_INFORMATION SUPPLIED_.
********************
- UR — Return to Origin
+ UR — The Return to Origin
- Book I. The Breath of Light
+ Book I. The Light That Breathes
********************
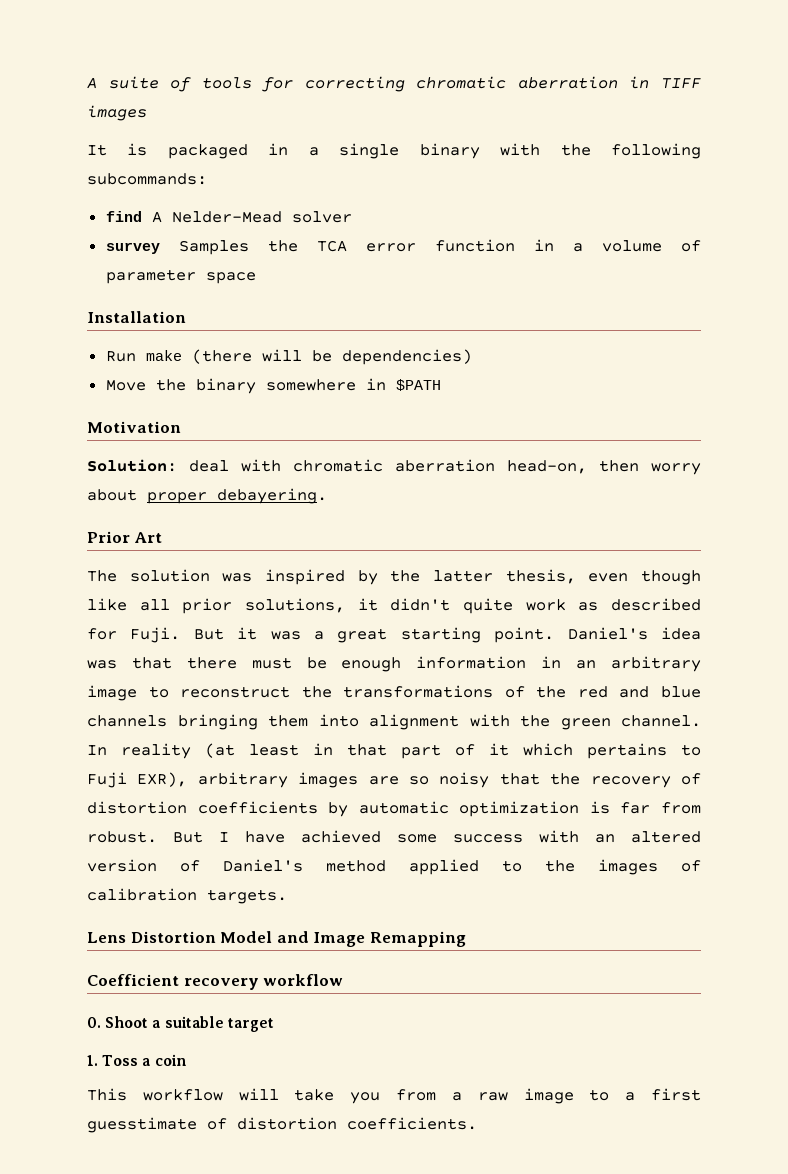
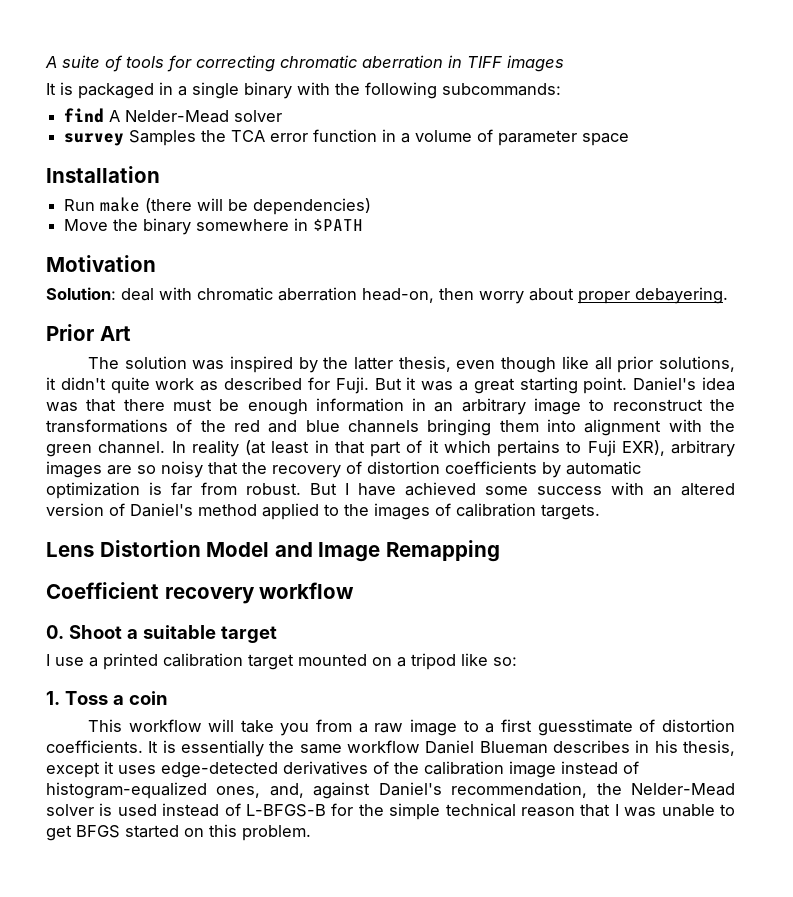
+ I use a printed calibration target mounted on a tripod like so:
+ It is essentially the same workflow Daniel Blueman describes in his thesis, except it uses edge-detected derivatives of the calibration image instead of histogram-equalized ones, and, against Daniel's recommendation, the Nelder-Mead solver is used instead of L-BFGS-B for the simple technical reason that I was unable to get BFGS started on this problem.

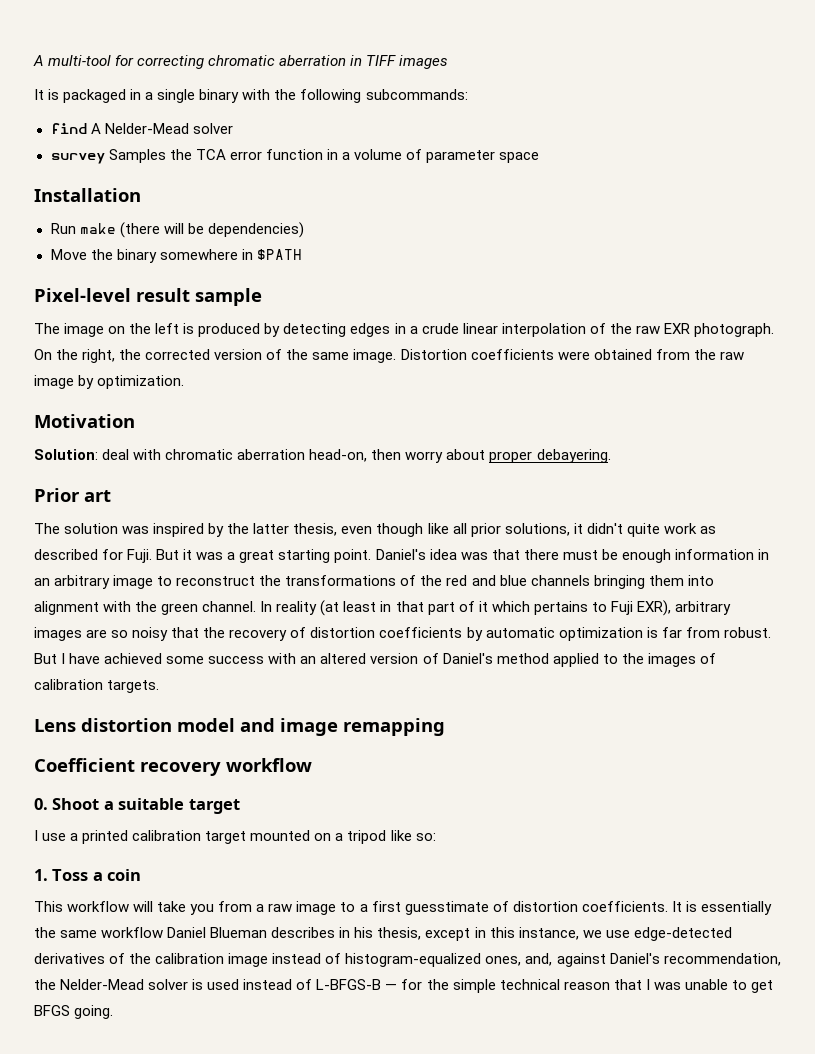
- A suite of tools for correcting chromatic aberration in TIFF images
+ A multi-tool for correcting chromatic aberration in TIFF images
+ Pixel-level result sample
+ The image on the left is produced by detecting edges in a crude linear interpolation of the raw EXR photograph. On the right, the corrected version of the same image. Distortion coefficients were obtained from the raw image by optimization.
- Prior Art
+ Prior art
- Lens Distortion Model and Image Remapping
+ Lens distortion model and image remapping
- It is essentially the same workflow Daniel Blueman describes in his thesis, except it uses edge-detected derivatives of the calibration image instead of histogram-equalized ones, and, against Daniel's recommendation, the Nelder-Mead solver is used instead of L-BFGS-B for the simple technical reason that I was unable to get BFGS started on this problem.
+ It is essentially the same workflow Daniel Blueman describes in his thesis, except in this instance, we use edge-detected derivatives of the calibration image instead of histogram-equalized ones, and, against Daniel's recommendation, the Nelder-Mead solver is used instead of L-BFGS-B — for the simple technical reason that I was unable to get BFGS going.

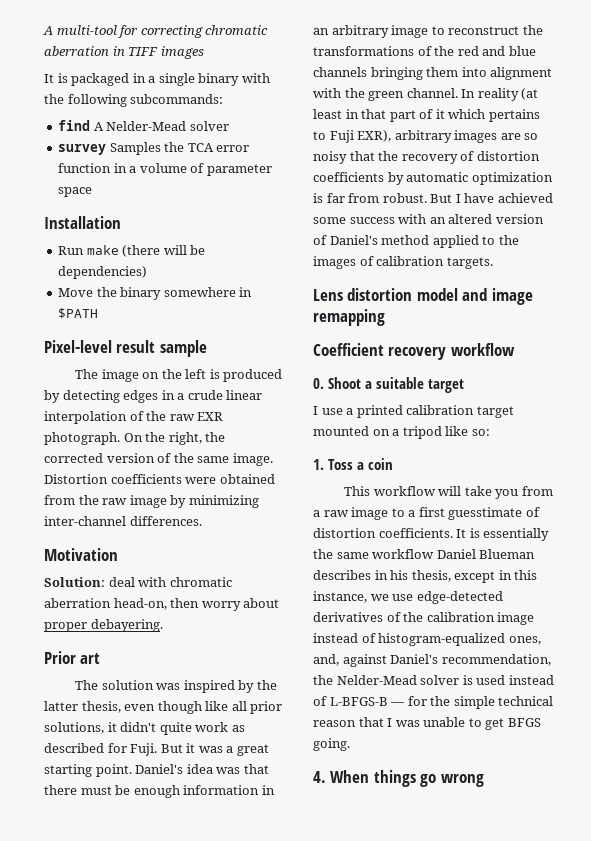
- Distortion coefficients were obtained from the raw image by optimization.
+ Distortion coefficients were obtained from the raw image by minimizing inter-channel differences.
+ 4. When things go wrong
********************
Write down exactly what the lines above say, from the line holding "Pixel-level result sample" through the line holding "minimizing inter-channel differences.", and nothing more. Do not copy the pictures.

+ Pixel-level result sample
+ The image on the left is produced by detecting edges in a crude linear interpolation of the raw EXR photograph. On the right, the corrected version of the same image. Distortion coefficients were obtained from the raw image by optimization.
- Prior Art
+ Prior art
- Lens Distortion Model and Image Remapping
+ Lens distortion model and image remapping
- It is essentially the same workflow Daniel Blueman describes in his thesis, except it uses edge-detected derivatives of the calibration image instead of histogram-equalized ones, and, against Daniel's recommendation, the Nelder-Mead solver is used instead of L-BFGS-B for the simple technical reason that I was unable to get BFGS started on this problem.
+ It is essentially the same workflow Daniel Blueman describes in his thesis, except in this instance, we use edge-detected derivatives of the calibration image instead of histogram-equalized ones, and, against Daniel's recommendation, the Nelder-Mead solver is used instead of L-BFGS-B — for the simple technical reason that I was unable to get BFGS going.

- Distortion coefficients were obtained from the raw image by optimization.
+ Distortion coefficients were obtained from the raw image by minimizing inter-channel differences.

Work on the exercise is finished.